И вот сейчас ею овладело странное чувство, она сама поверила в никогда не существовавшего мужа, полковника-танкиста, во фронтовых друзей, в светлые человеческие слова фронтовых песен, которые она так мастерски научилась петь. С ней никогда еще не бывало такого. Ей хотелось вот так просто, по-бабьи, готовить обед, гладить сорочки и ждать мужа. После операции, перенесенной в молодости, она знала, что у нее никогда не будет детей и, может быть, поэтому она терпеть не могла ничьих детей. А сейчас у нее возникло неутолимое желание испытать это ощущение, которое испытывают тысячи женщин, прижимающих к себе своих малышей, вплетающих ленточки в смешные куцые косички девчурок.

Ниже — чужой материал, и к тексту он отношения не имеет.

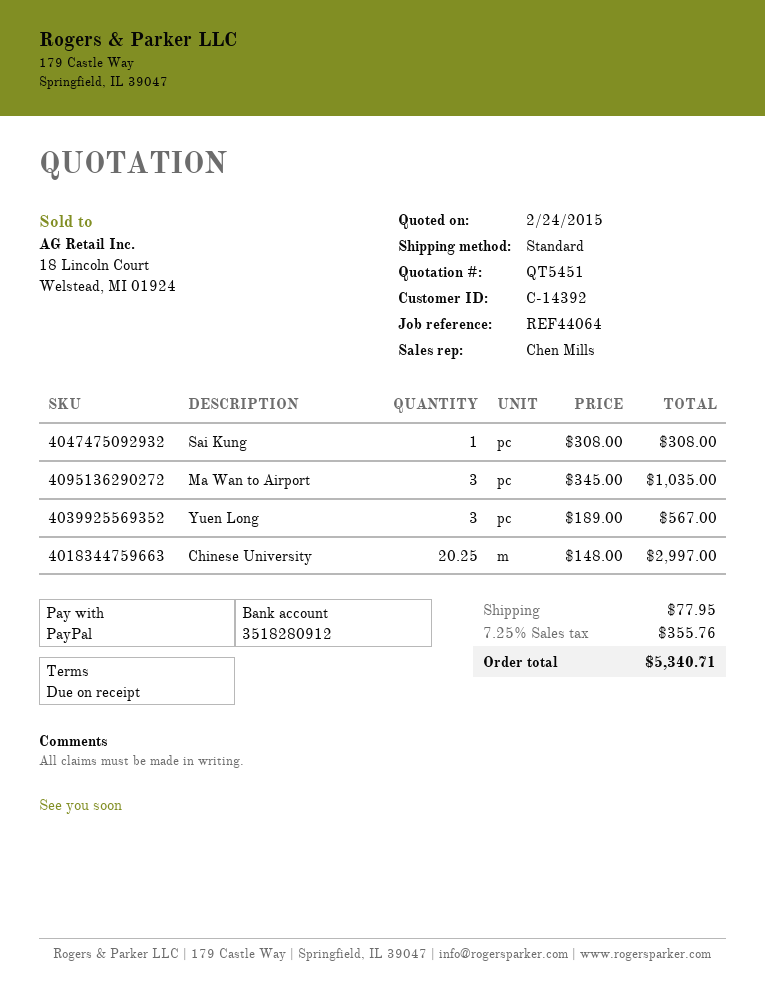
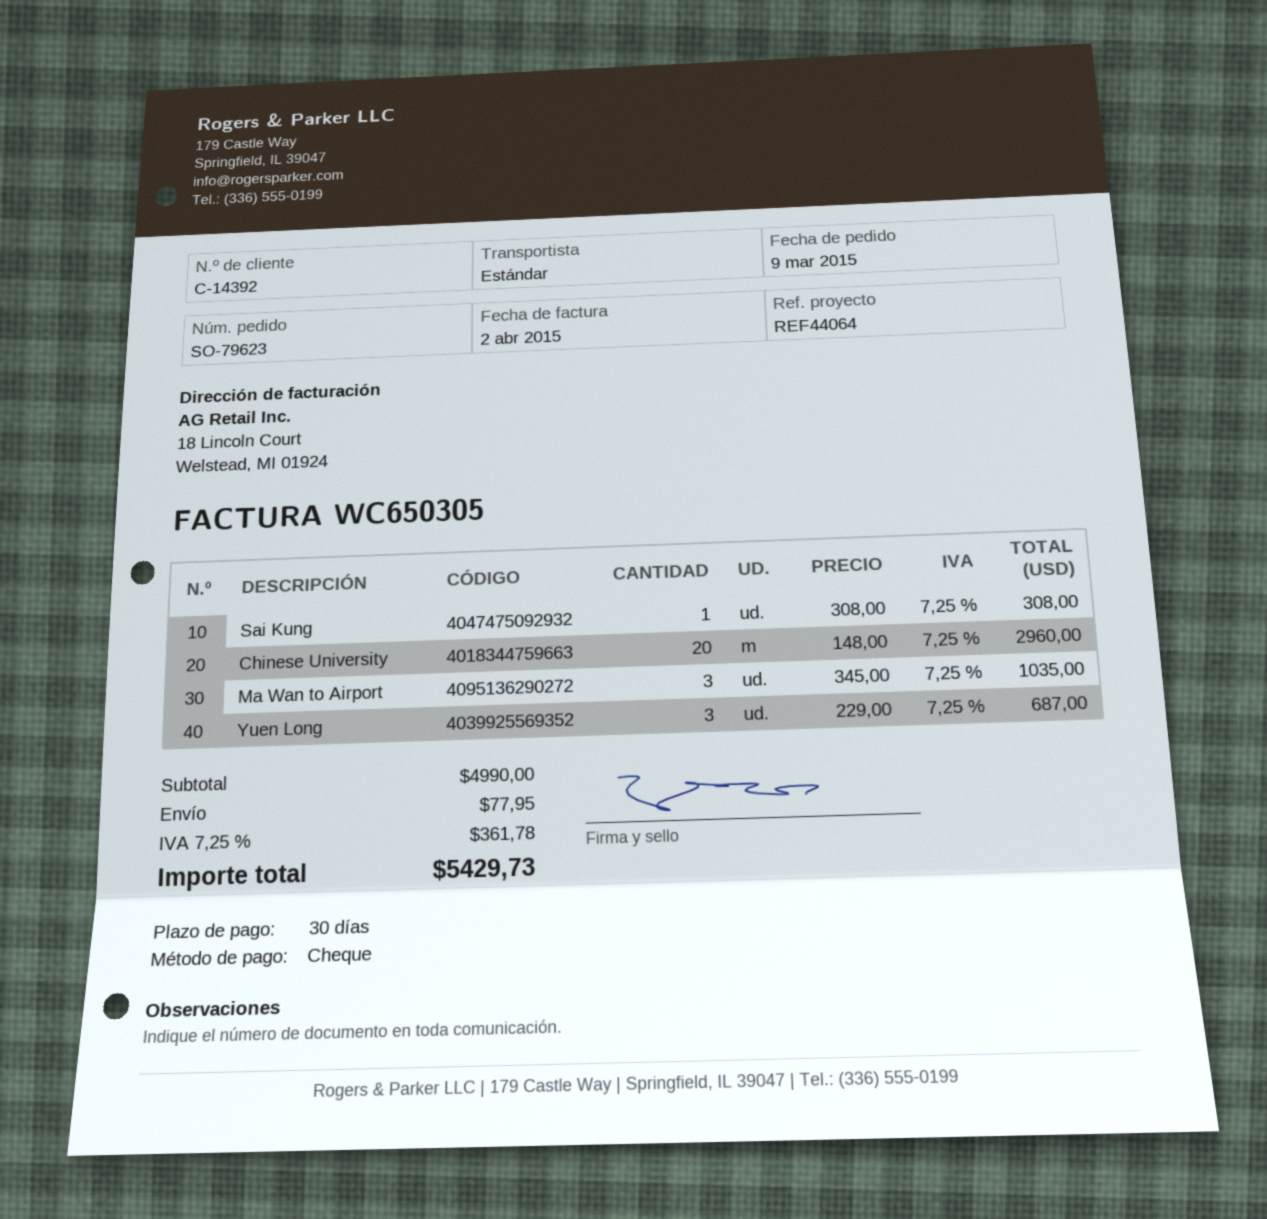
payment terms: on receipt -> 30 days
payment method: PayPal -> cheque
Yuen Long: 3 x 189.00 = 567.00 -> 3 x 229.00 = 687.00
Chinese University: 20.25 x 148.00 = 2997.00 -> 20 x 148.00 = 2960.00
tax: 7.25% = 355.76 -> 7.25% = 361.78
total: 5340.71 -> 5429.73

А если бросить все, уехать, исчезнуть, раствориться, пропасть, снова сменить имя, фамилию, отчество, но уже в последний раз, родиться заново, зачеркнуть все, что позади. "Лизка, Лизка, что с тобой происходит?" - назвала себя Татьяна каким-то странным именем, усмехнулась, подошла к шкафу, налила полстакана чистого спирта, выпила его залпом, перекосившись от обжигающей рот жидкости, бросилась ничком на кровать, уткнулась в подушку и забилась в беззвучных рыданиях.
В час перерыва в институтском буфете только и разговоров было, что о найденных пальто инженера Азимова и его жены. Азимова уже в десятый раз заставляли рассказывать во всех подробностях о его визите в милицию. Особое впечатление на Азимова произвело сообщение капитана Рустамова о неожиданной смерти вора.
- Понимаете, - рассказывал Азимов, - выронил костыль, свалился, ударился головой о край стола и переломил себе шейные позвонки. Как хотите, а это ужасно. Человек шел на риск, строил какие-то планы, иначе зачем ему было красть эти злополучные пальто, и вот на тебе, умер - и конец всему!..
- Это его бог покарал, - провозгласил, нажимая на букву "о", Ахмед Мехтиевич Мирзоев.
Реплика вызвала громкий взрыв смеха. Все знали, что Ахмед Мехтиевич к богу имеет непосредственное отношение. Крупный химик, активный член Общества по распространению политических и научных знаний, он прославился как мастер атеистической пропаганды. Лекции, с которыми он выступал в рабочих клубах и дворцах культуры, сопровождались целым циклом "волшебных фокусов", которые он демонстрировал, пользуясь подручными химическими средствами. И это неизменно привлекало огромную аудиторию.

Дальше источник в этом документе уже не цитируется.